There are several areas of investigation related to StyleGAN that are worth exploring. One key question is how to distinguish between main attributes (such as those found in multiple sclerosis) and other side effects (such as aging) when manipulating the latent code for a particular semantic purpose. While conditional manipulation techniques (such as those described in [23]) can help eliminate some factors, more efficient methods that incorporate knowledge of differential diagnosis and filtering may be necessary for medical imaging applications. After controlling for confounding factors, it may be necessary to isolate the effects of the main attributes (such as atrophy or lesions) associated with a given semantic (such as MS) for further analysis. One area of research related to StyleGAN is the scaling factor used for latent manipulation. Previous research (Shen et al. [23]) has shown that realistic samples tend to be within a 5-unit distance from the hyperplane, but this is based on the assumption of a normal distribution of samples in the latent space. Factors such as the training process and data quality can also affect the distance between the data and the decision boundary. In our research, we found that it was necessary to use a larger scaling factor to generate discernible patterns. Still, it was difficult to determine a threshold for the scaling factor at which the manipulation produced unrealistic image patterns with obvious abnormalities, such as changes in brain shape. A method for quantifying the results of such image manipulation in the context of medical imaging does not yet exist. While human inspection is a common method for assessing image manipulation in papers that often use images of human faces, this may not be as effective for other medical images. Still another future work is the analysis and manipulation of 3D MR images as in [29], so that more possible imaging markers for MS progression can be obtained. Therefore, we encourage more investigation into the mechanism of latent manipulation and its applications in medical imaging.

5. Conclusions

This study demonstrated the promising capabilities of StyleGAN, a machine-learning synthetic image generation model, in simulating disease progression and examining radiological markers of disease. By synthesizing realistic magnetic resonance (MR) images and manipulating the trained model's latent space, we explored different patterns and features associated with diseases like multiple sclerosis (MS) and observed how they changed over time. This provided valuable insights into the disease progression and the potential for using MR images as markers for diagnosis and treatment planning.

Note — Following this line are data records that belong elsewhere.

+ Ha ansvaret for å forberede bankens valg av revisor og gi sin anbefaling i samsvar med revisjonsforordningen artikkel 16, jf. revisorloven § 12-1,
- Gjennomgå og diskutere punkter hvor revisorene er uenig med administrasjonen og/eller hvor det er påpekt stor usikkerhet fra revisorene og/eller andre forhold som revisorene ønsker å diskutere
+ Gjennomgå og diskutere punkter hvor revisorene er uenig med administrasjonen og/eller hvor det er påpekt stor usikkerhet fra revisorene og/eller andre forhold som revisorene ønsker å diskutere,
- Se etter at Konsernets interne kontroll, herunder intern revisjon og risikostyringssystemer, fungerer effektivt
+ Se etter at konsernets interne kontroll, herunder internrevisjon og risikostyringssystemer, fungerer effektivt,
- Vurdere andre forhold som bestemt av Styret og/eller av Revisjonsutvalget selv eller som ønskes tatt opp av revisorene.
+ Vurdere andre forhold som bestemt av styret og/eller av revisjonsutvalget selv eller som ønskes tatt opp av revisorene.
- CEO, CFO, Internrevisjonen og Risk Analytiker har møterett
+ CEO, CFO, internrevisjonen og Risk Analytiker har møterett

Furthermore, the results of this study highlighted the association between brain atrophy and MS progression, and the potential for using StyleGAN to study this relationship in more detail. Brain atrophy is a condition in which the brain shrinks in size and volume, and is often seen in patients with MS. By simulating disease progression in the synthesized images, we were able to observe changes in brain atrophy over time and their relation to disease progression.

However, it is essential to note that some limitations and challenges still need to be addressed to fully realize the potential of StyleGAN for image editing in the study of disease. For example, there is a need to improve the separation of disease attributes and confounders in the synthesized images and to develop more effective methods to simulate disease progression in a quantifiable and timely manner. Additionally, 3D image editing would provide a more comprehensive view of the disease and allow for more accurate diagnosis and treatment planning.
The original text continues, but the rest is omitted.